O malware analisado possui várias strings encriptadas. Todavia, o decrypt das strings utilizados pela ameaça foram feitos a partir do entendimento do algoritmo de criptografia personalizada. Ao decifrar as Strings foi possível identificar muitas informações sobre como o malware opera. A DLL maliciosa em questão possui textos que possivelmente são utilizados para persuadir a vítima a digitar novamente as informações enviadas, informar que o site está atualizando, relatar que o sistema está sendo reiniciado e instruir que medidas de segurança estão sendo adotadas.

O mekotio também possui strings referentes a softwares de Internet Banking, o qual são provavelmente utilizados para identificar a presença destes no ambiente da vítima. Foram encontradas também algumas funções específicas para serem executadas no host infectado, todas feitas para controle do computador. Dentro de suas informações encriptadas foi possível observar que a ameaça tem como foco pessoas Físicas e Jurídicas, além de conter uma lista de alvos abrangendo Bancos Digitais, corretoras de criptomoedas e bancos da América Latina em geral.

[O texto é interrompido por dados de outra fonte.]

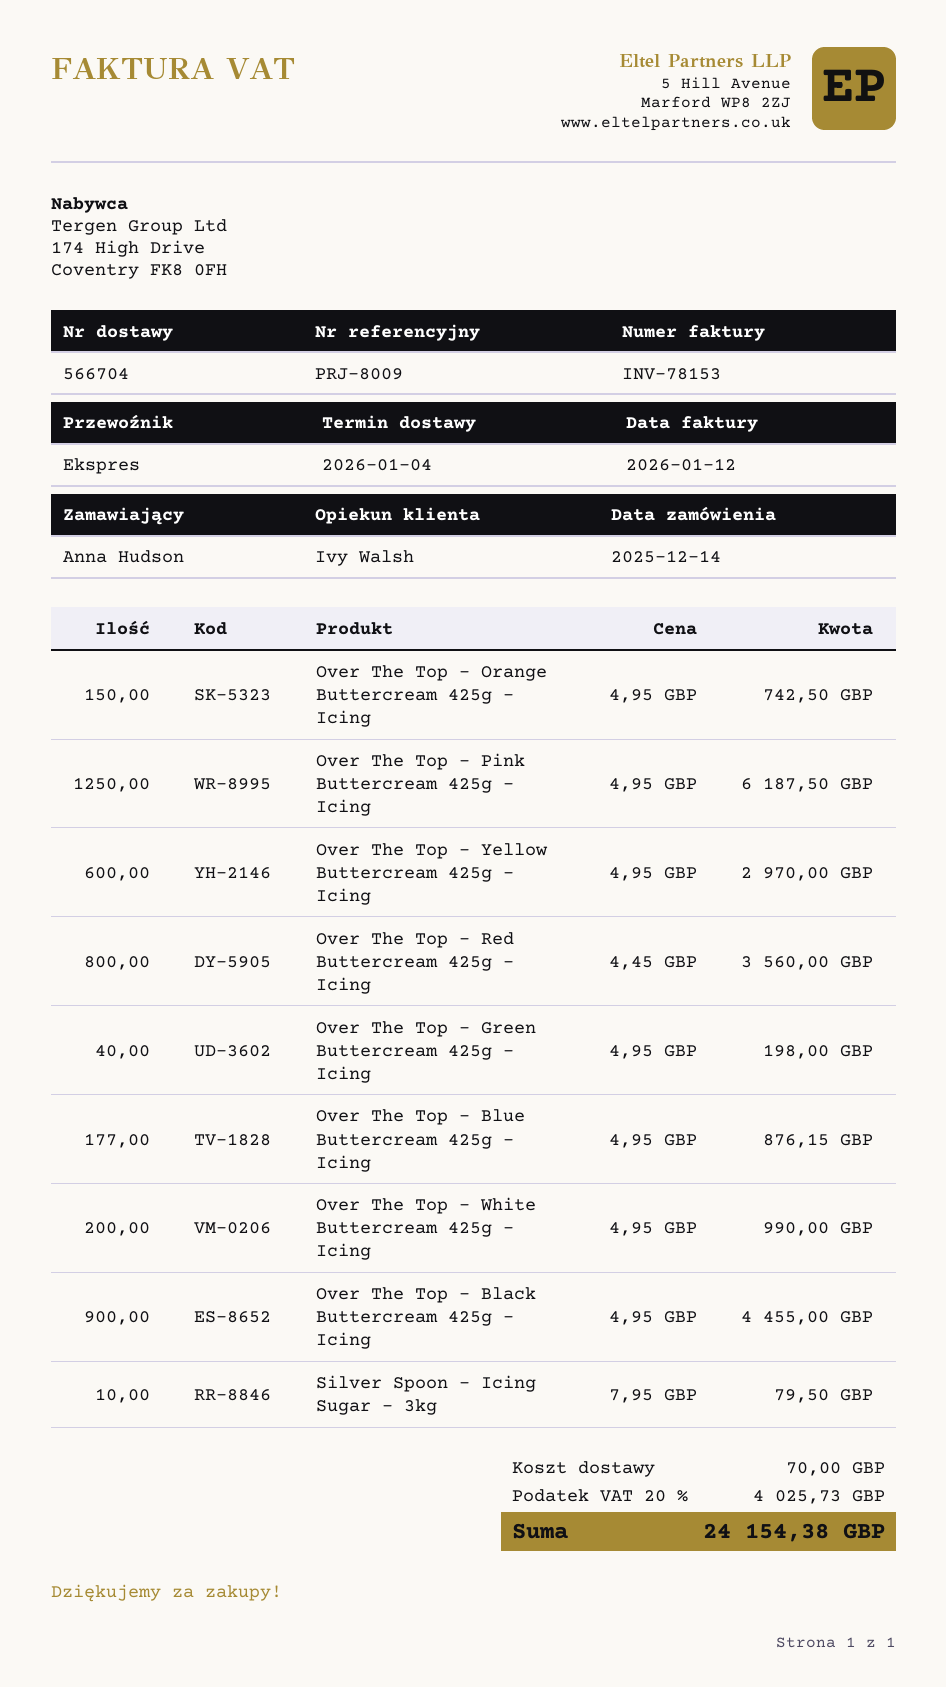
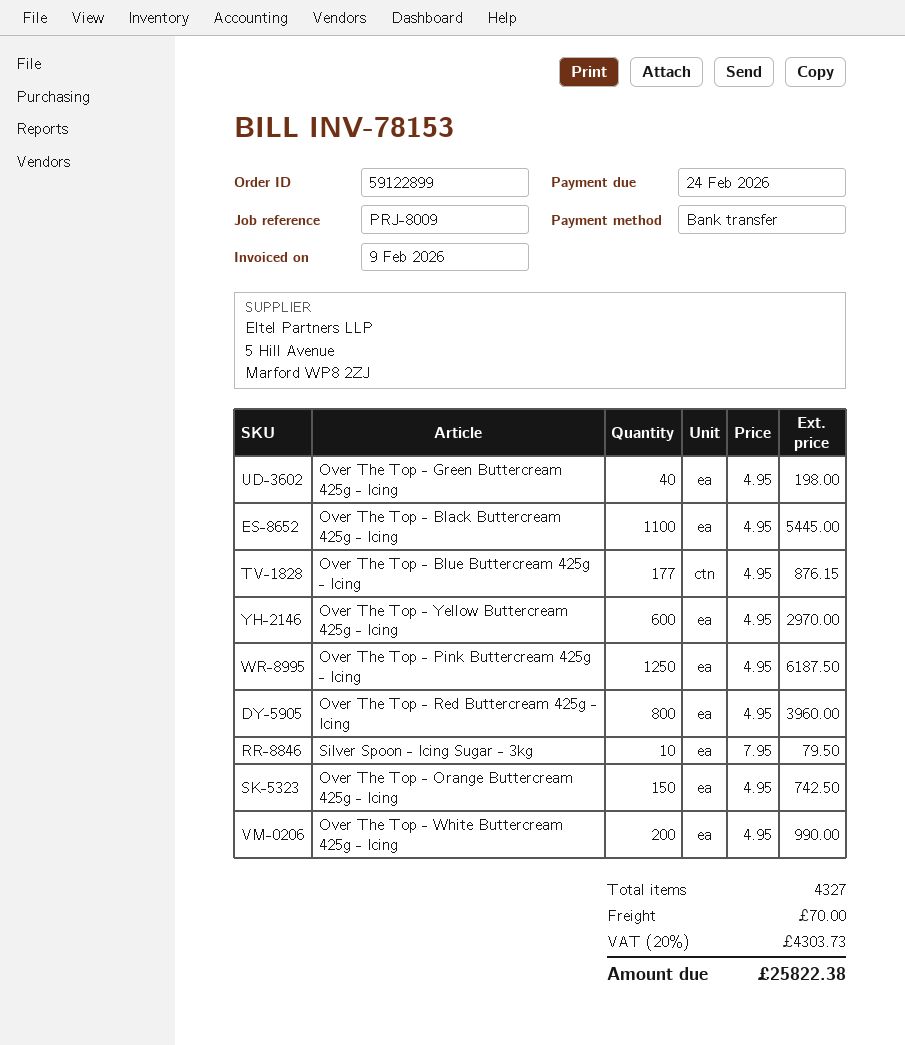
invoice date: 2026-01-12 -> 2026-02-09
Over The Top - Red Buttercream 425g - Icing: 800 x 4.45 = 3560.00 -> 800 x 4.95 = 3960.00
Over The Top - Black Buttercream 425g - Icing: 900 x 4.95 = 4455.00 -> 1100 x 4.95 = 5445.00
tax: 20% = 4025.73 -> 20% = 4303.73
total: 24154.38 -> 25822.38

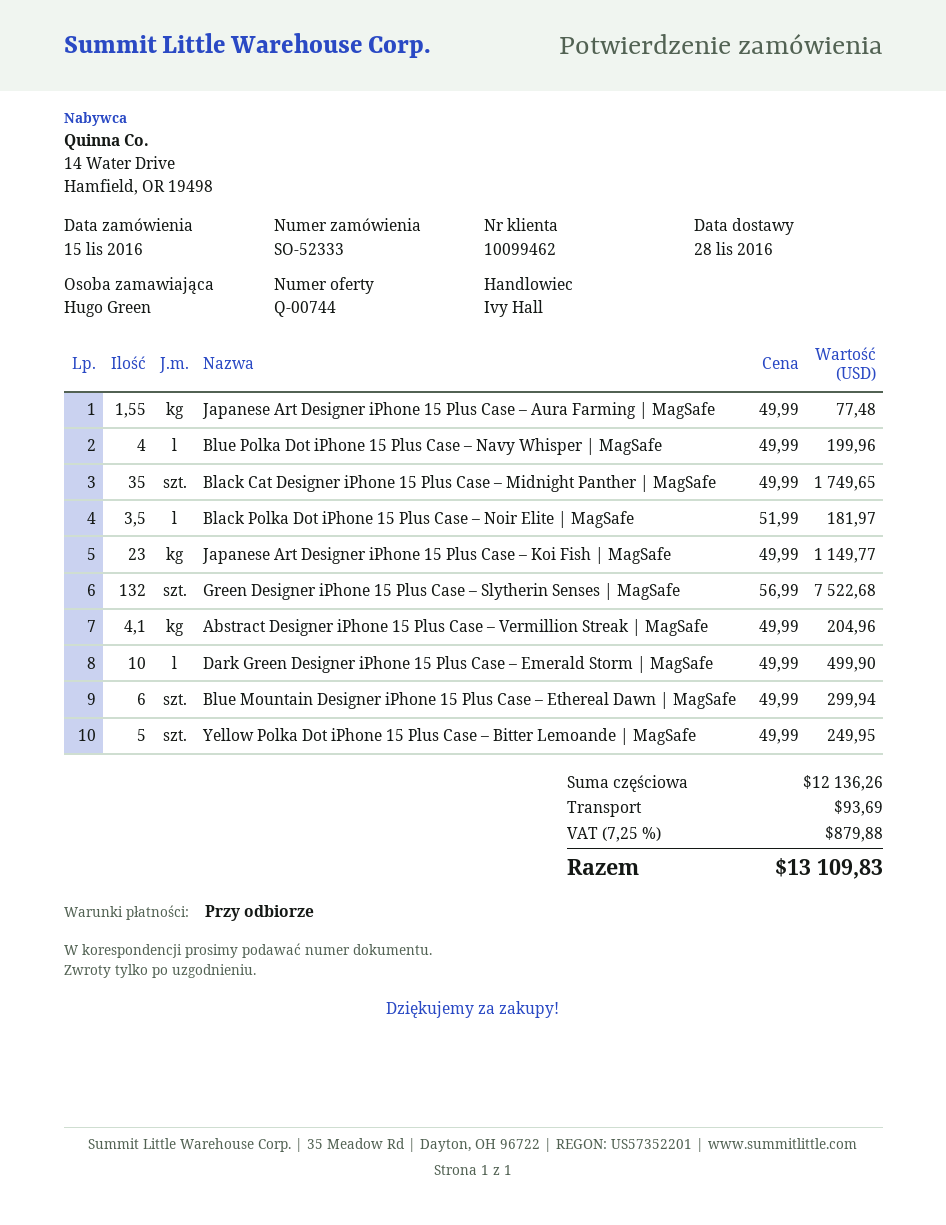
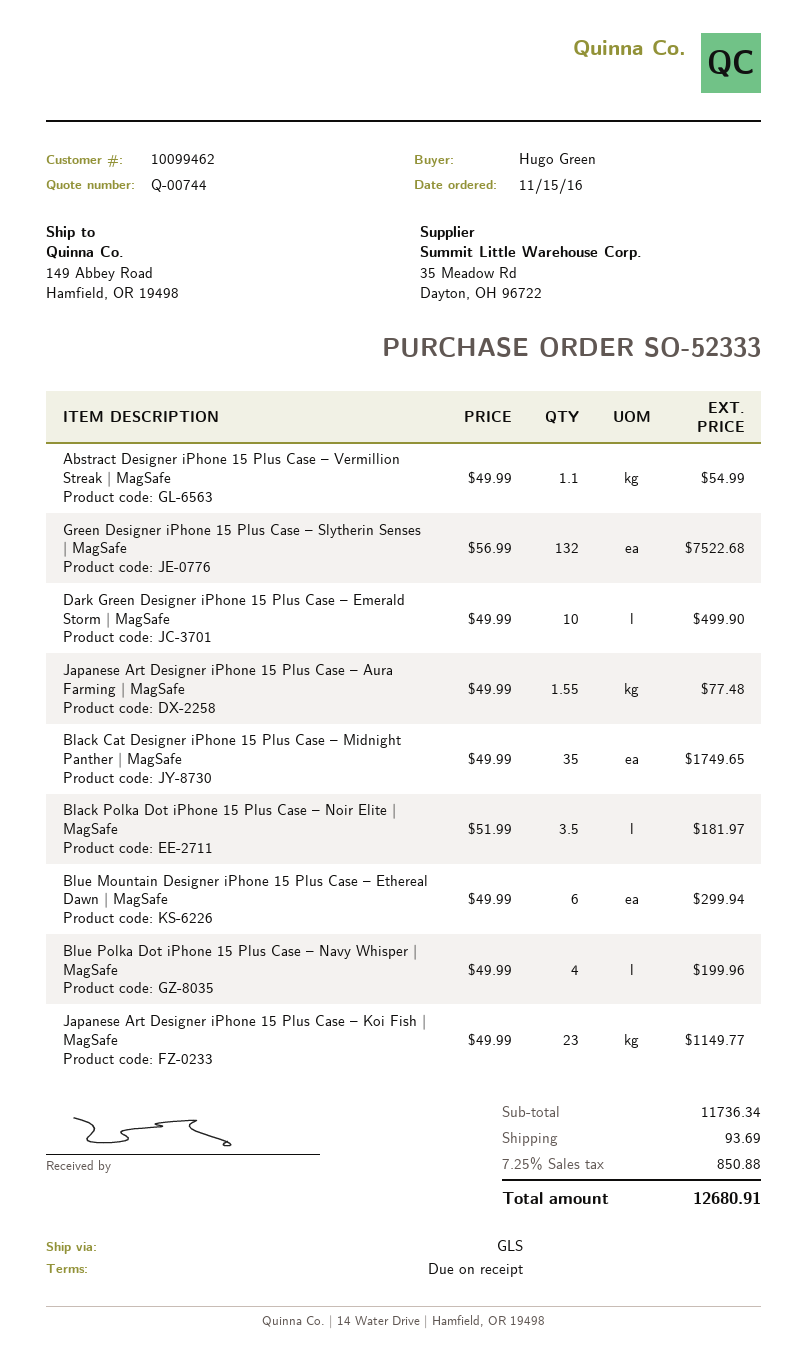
Abstract Designer iPhone 15 Plus Case – Vermillion Streak | MagSafe: 4.1 x 49.99 = 204.96 -> 1.1 x 49.99 = 54.99
Yellow Polka Dot iPhone 15 Plus Case – Bitter Lemoande | MagSafe: 5 x 49.99 = 249.95 -> none
subtotal: 12136.26 -> 11736.34
tax: 7.25% = 879.88 -> 7.25% = 850.88
total: 13109.83 -> 12680.91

Para estabelecer a conexão com o servidor de comando e controle (C2), o malware acessa uma URL do Dropbox para fazer o download de um arquivo ZIP que contém uma imagem JPG. Essa imagem possui uma série de dados criptografados (utilizando o algoritmo customizado) que, ao serem decifrados, revelam o endereço IP e a porta do servidor C2. Toda comunicação é feita de maneira cifrada e o malware envia strings “PING” ao C2 e espera receber um retorno “PONG” para confirmar se o computador continua infectado e operante.

Comentário do Analista

A nova variante analisada pela Tempest apresenta mudanças significativas em seus TTPs. Em versões anteriores, os estágios de infecção eram pouco elaborados, enquanto na versão mais recente, há sucessivas etapas pré-infecção que criam um verdadeiro quebra cabeça até se chegar na implantação do malware. Além disso, o trojan passou a usar massivamente o recurso de CustomActions para exportar funções das DLLs maliciosas. Como a execução do CustomAction é feita, diretamente, pelo processo msiexec.exe, identificar essas chamadas da DLL maliciosa é um desafio para os analistas. Algumas funções presentes em versões mais antigas do Mekotio ainda permanecem ativas. Entretanto, novos artifícios foram identificados, como o uso do schtasks.exe para agendar tarefas, o emprego de um algoritmo de criptografia customizado para ofuscar o nome das instituições-alvos, ações maliciosas e comunicação com o C2, e a modificação da estrutura de arquivos de imagens para concatenar dados.